I love beans. My favorites are pinto beans. We ate them fairly regularly when I was growing up, usually with homemade flour tortillas. They've been a staple in my diet as an adult up until I started GAPS. As you know, pinto beans and flour tortillas are not allowed on GAPS, so these are two foods I miss and would like to find substitutes. The flour tortillas sub is going to be a challenge, although this Cauliflower Wrap recipe may hit the spot. I'm planning to try these sooner than later and I'll report back with my findings.
Substituting the pinto beans has turned out to be super simple… we are allowed to have white navy beans on GAPS and I've found a way of making them so that they taste creamy and delicious, and remind me of pinto beans.
This recipe is so simple and easy. About once a month I take a few minutes to make these. And it does literally take only a few minutes since the crock pot does most of the work.
Two important things to be aware of when cooking beans:
- Do not add salt or any kind of tomato product when cooking. The beans will stay tough and may never get tender unless you cook them for days.
- Additionally, if your beans are old (as opposed to fresh), they may not be done as soon as mine. Just keep letting them cook, they should get tender eventually. I've had beans take as long as 48 hours. You may need to keep adding some water if you are cooking them for that length of time.
Measure out 4 cups of navy beans. Pick through the beans and remove any debris, or beans that look bad. Rinse and place in a large bowl or pot. Cover the beans with water. The level of water should be 3-4″ above the beans. They will soak up a lot of water, so watch to make sure that they stay underwater the entire time they are soaking.
Allow to soak 12-24 hours. Typically I start my beans at night and place them in the crock pot the next morning.

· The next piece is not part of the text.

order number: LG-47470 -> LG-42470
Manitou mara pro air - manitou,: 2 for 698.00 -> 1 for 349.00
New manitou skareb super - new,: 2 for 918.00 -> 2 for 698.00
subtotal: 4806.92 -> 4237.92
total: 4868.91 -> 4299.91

If you are going to soak for 24 hours, change the water at the 12 hour mark. You may notice the water is beginning to have white foam and bubbles on the surface, this is normal. Also, you may notice that the beans have sprouted and this is normal as well. If you leave the beans soaking in the same water for 24 hours you may notice that they have a fermented or sour smell. It's okay to use them, just be sure to rinse them.

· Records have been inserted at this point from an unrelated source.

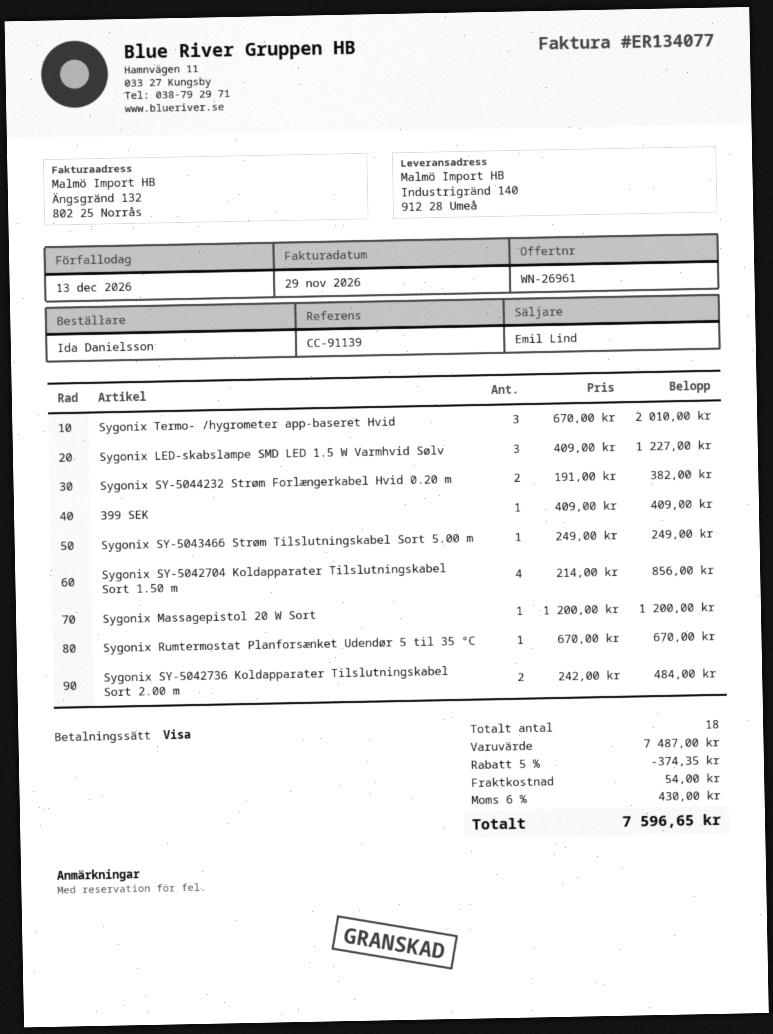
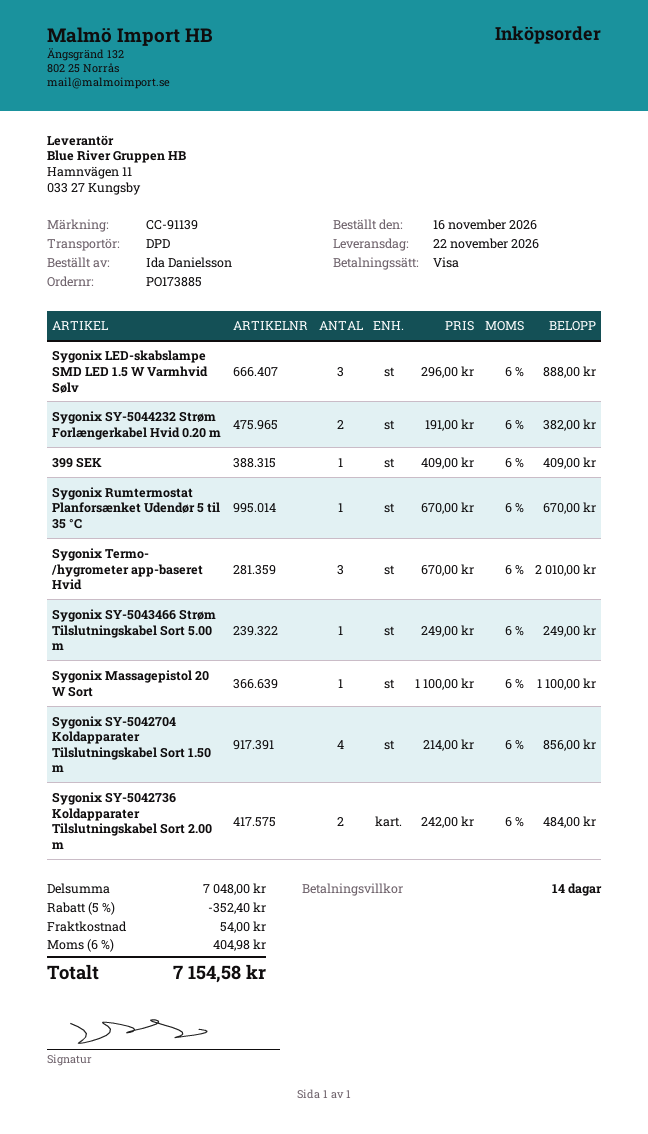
Sygonix LED-skabslampe SMD LED 1.5 W Varmhvid Sølv: 3 x 409.00 = 1227.00 -> 3 x 296.00 = 888.00
Sygonix Massagepistol 20 W Sort: 1 x 1200.00 = 1200.00 -> 1 x 1100.00 = 1100.00
subtotal: 7487.00 -> 7048.00
discount: 5% = 374.35 -> 5% = 352.40
tax: 6% = 430.00 -> 6% = 404.98
total: 7596.65 -> 7154.58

When you are ready to put the beans into the crock pot, pour them into a strainer to drain off the water. Rinse.
Place the beans into the crock pot and cover with just enough water to cover the beans, not more than 1/4″ higher than the top layer of beans.
Turn the crock pot on high and allow to cook for six hours, or if you have more time, cook on low for ten hours.
You'll notice that there are only two ingredients: beans and water. When the beans are ready to serve, I add butter, and salt to taste. Sometimes I serve the beans unseasoned and each person adds as much salt and butter as they prefer.
You could also add one or some of these other ingredients to the beans when you place them in the crock pot:
- 1 onion, chopped
- ham bone with chunks of meat on it
- 1 bell pepper, chopped
- garlic, crushed
- strips of bacon
- onion powder
- garlic powder [affiliate link]
Sometimes I add some of the optional ingredients, but as I mentioned, most of the time it's just beans and water. This makes these beans very economical when you need to stretch a meal.
Do you end up with discomfort in your stomach when you eat beans? Soaking them for 12-24 hours should help to cut down on the production of gas. I find that some people with GAPS have trouble with beans, and I think it's due to the high fiber in the bean skins. I do find that I have a slight amount of gas with beans but it is not enough to keep me from eating them occasionally. They are just so delicious!